Tipeshwar Bhuyan, a 55 year old potter from the Majuli riverine island on the Brahmaputra river in the state of Assam in India’s north east is a worried man as he could soon be forced to give up his ancestral trade of pottery.

Bhuyan is not alone. Sumeshar Bora, another potter aged 62 years is facing similar concerns, and is worried that he might lose his age old income source anytime soon.

Both of them are among the over 3500 potters living on the island who practice a unique form of pottery in which a potter’s wheel is not used, and the clay is beaten by hand to give the shape of utensils.

These potters are able to obtain the glutinous clay, required to make these pots, from the bank of the Brahmaputra river and its tributaries.

The process of collecting the clay has become a threat to the island, as, according to the government, it is giving rise to rampant erosion.

For this the government is planning to ban cutting of the earth around the bank for the clay, and this could impact the livelihood of the potters.

According to government figures, due to erosion a huge portion of the island has been lost to the river. Since the past six decades, the size of the island has shrunk from 1,226 square km to less than 576 sq km, and the problem has been catapulted as a result of adverse impacts of climate change which includes erratic rainfall.

“The cutting of the earth for clay compounds the problem of erosion, and that is the reason why a ban on this earth cutting is essential. We have recommended to the administration to take steps to ban earth cutting on the island,” said Deben Sarma, a senior engineer of the Brahmaputra board, which is an autonomous statutory body under the Ministry of Water Resources.

The decision on a complete ban of earth cutting on the island was mooted some years, and though last year the administration had planned to enforce the ban, it was not done keeping in mind the livelihood options of the potters.

“A ban on earth cutting on the island has been suggested by the Brahmaputra board to arrest erosion, and that will be enforced soon to protect the island,” said Keshab Mahanta, Assam water resource minister.

Government officials have however said that alternative livelihood options will be provided to the potters, and one such option is terracotta.

“We have asked the administration to ask the potters to shift to terracotta so that they need not have to cut the earth, and the government would train them in terracotta,” said Mahanta.
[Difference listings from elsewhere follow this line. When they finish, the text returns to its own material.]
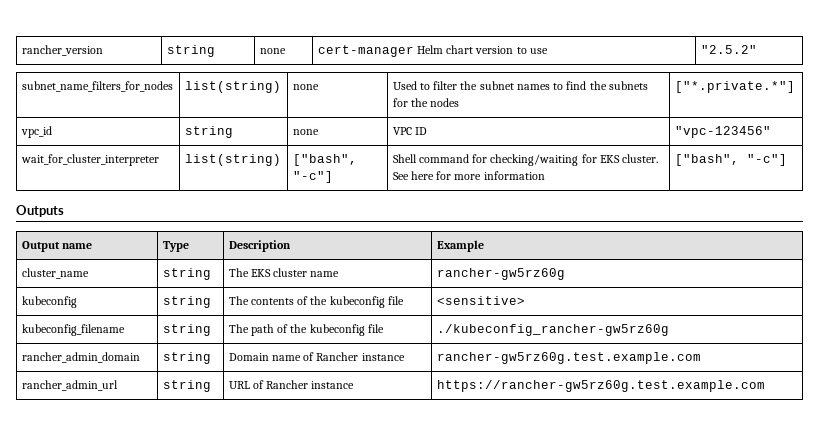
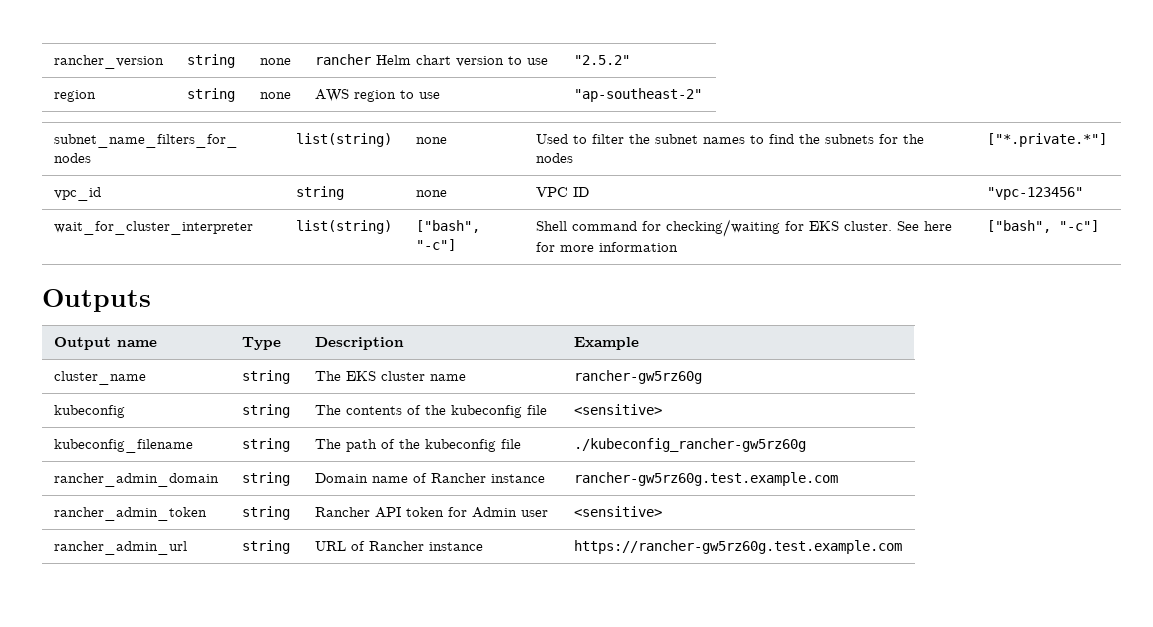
- rancher_version | string | none | cert-manager Helm chart version to use | "2.5.2"
+ rancher_version | string | none | rancher Helm chart version to use | "2.5.2"
+ region | string | none | AWS region to use | "ap-southeast-2"
+ rancher_admin_token | string | Rancher API token for Admin user | <sensitive>

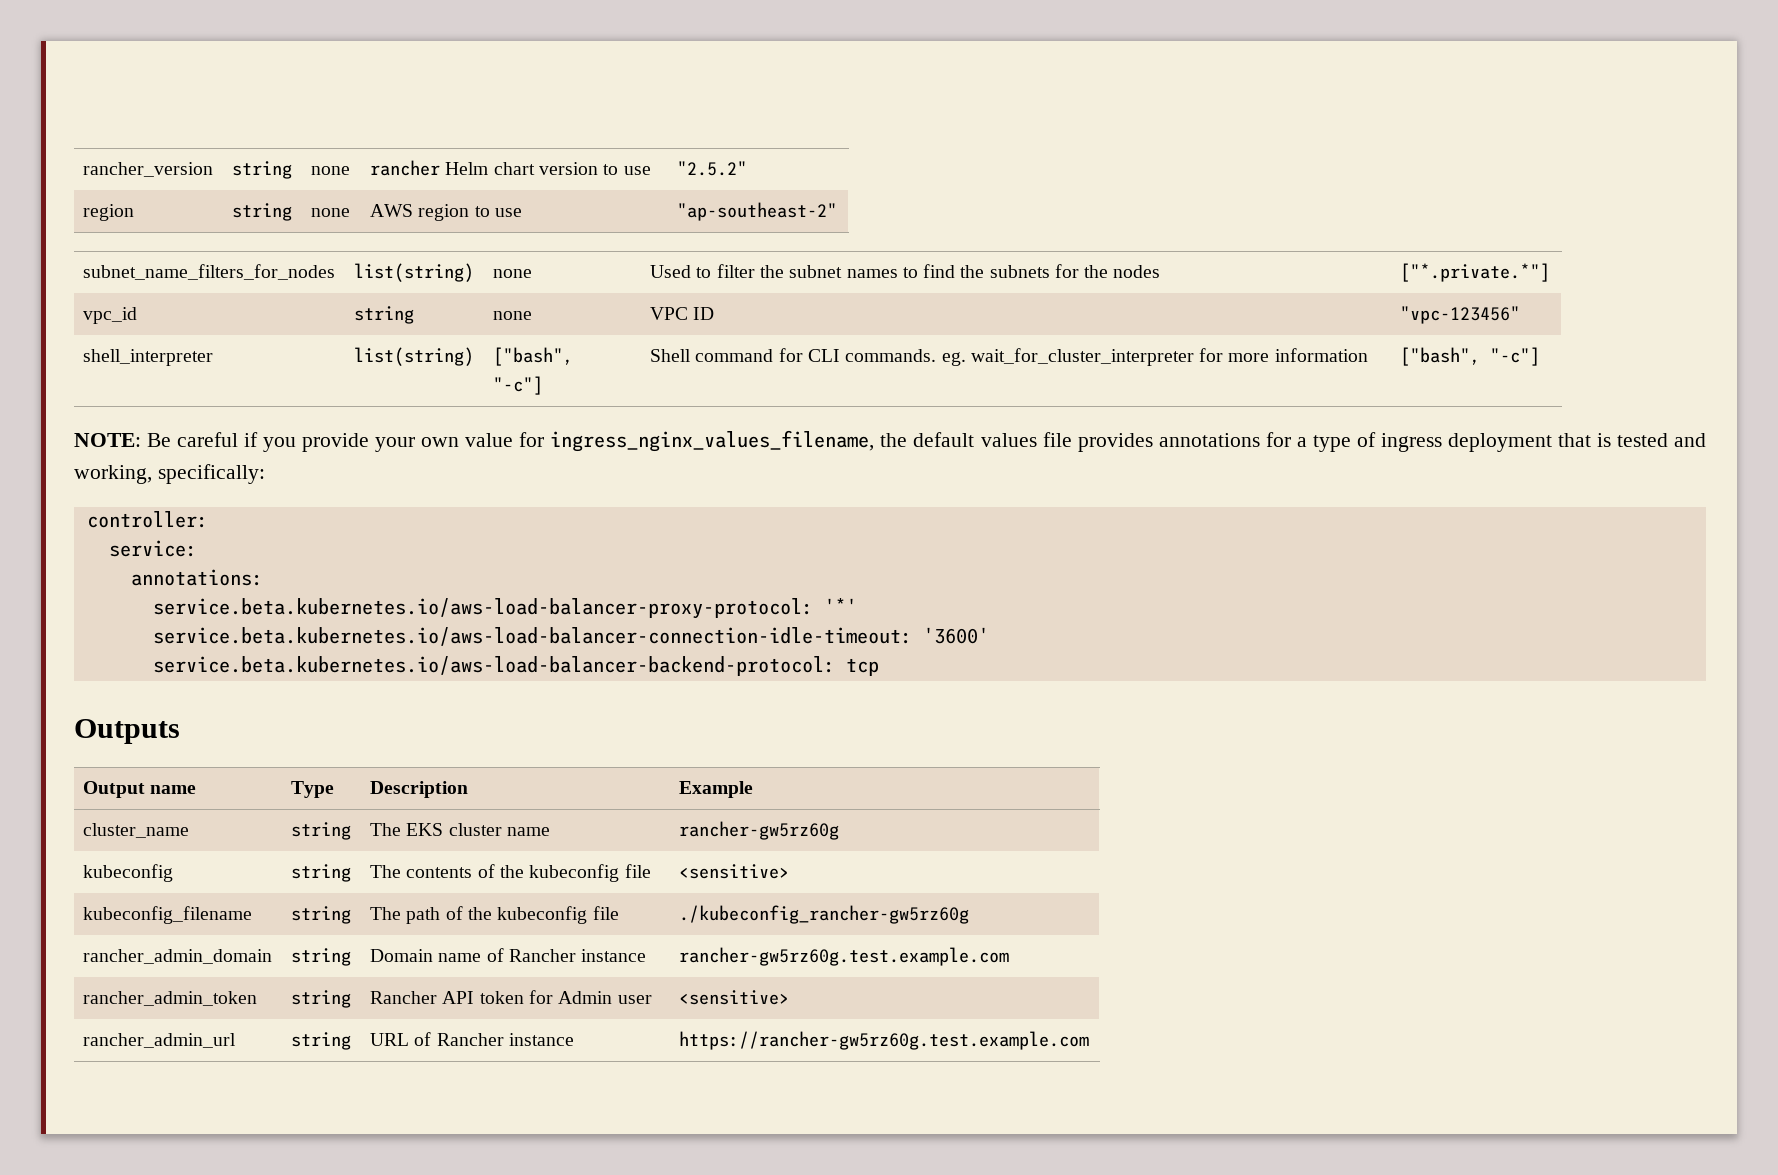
- wait_for_cluster_interpreter | list(string) | ["bash", "-c"] | Shell command for checking/waiting for EKS cluster. See here for more information | ["bash", "-c"]
+ shell_interpreter | list(string) | ["bash", "-c"] | Shell command for CLI commands. eg. wait_for_cluster_interpreter for more information | ["bash", "-c"]
+ NOTE: Be careful if you provide your own value for ingress_nginx_values_filename, the default values file provides annotations for a type of ingress deployment that is tested and working, specifically:
+ controller:
+ service:
+ annotations:
+ service.beta.kubernetes.io/aws-load-balancer-proxy-protocol: '*'
+ service.beta.kubernetes.io/aws-load-balancer-connection-idle-timeout: '3600'
+ service.beta.kubernetes.io/aws-load-balancer-backend-protocol: tcp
Jenifer Yasmin Choudhury, assistant commissioner, Majuli said that both the government and the administration are exploring ways to ensure that the potters are not deprived of income source.

For the clay, the potters dig several wells on the bank of the river—the diameter of each being around 8-10 ft and the depth being around 20-25 ft, and the clay is brought out from these wells. According to government officials, this practice makes the soil loose and susceptible to erosion.

“These pits accelerate bank erosion, and are a big threat to the island,” said Sarma.

The potters have however said that such a ban will impact them severely, as they have been engaged in this trade since generations and now it will be very difficult for them to get absorbed in other livelihood means.

They have also said that they tried to explore other possibilities to get the clay from other places, but it is not feasible.

“We tried to get the clay from the mainland areas, but it is not feasible as we have to hire a boat, and it costs over Rs 2000. Besides that there are other costs,” said Bora.

Bora also said that the potters are also planning to meet officials of the government, and request them for a solution on this.

“We don’t want to give up this ancestral livelihood option,” said Bhuyan.

This unique pottery is practiced by both the men and women in the community. The women prepare the clay lump using their hand and give the shape to the wares, and after that dry it in the sun.

“After the pots are dried, these are baked in a furnace and then allowed to cool and get hardened,” said Pankaj Gogoi, a researcher with the non-profit Destination North East.

After that these ‘wares’ are marketed to different parts of the region.

Majuli, according to Guinness World Records is the largest riverine island in the world, and is India’s first river island district.